Records excerpted from a collection:
>>>>

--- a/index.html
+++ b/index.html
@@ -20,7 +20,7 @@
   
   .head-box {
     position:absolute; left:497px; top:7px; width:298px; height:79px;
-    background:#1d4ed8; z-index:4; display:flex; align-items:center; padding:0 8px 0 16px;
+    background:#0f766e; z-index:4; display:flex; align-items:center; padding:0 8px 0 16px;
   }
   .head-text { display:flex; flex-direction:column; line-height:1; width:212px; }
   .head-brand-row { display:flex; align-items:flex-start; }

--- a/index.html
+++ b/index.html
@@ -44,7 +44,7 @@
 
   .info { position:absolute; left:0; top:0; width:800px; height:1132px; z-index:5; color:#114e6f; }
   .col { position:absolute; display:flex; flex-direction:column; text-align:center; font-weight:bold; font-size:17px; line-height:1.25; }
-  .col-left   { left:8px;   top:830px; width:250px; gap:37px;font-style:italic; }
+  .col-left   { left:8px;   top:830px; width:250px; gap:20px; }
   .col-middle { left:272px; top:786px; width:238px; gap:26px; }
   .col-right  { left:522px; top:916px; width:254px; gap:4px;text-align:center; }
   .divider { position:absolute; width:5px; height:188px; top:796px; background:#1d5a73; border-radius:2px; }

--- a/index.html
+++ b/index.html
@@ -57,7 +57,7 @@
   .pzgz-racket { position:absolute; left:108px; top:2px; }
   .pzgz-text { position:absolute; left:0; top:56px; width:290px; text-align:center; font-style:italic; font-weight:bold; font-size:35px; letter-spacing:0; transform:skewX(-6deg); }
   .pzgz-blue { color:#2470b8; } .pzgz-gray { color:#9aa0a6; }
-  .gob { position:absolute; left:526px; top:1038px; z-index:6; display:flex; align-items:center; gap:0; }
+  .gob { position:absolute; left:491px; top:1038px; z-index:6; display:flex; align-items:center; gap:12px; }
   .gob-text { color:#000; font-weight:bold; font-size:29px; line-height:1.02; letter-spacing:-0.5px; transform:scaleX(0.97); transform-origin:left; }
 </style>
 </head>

<<<<

## Exercise goal:
The answer must be a single number: how many lines of the entries contain "direction".

## Solution for this exercise:
2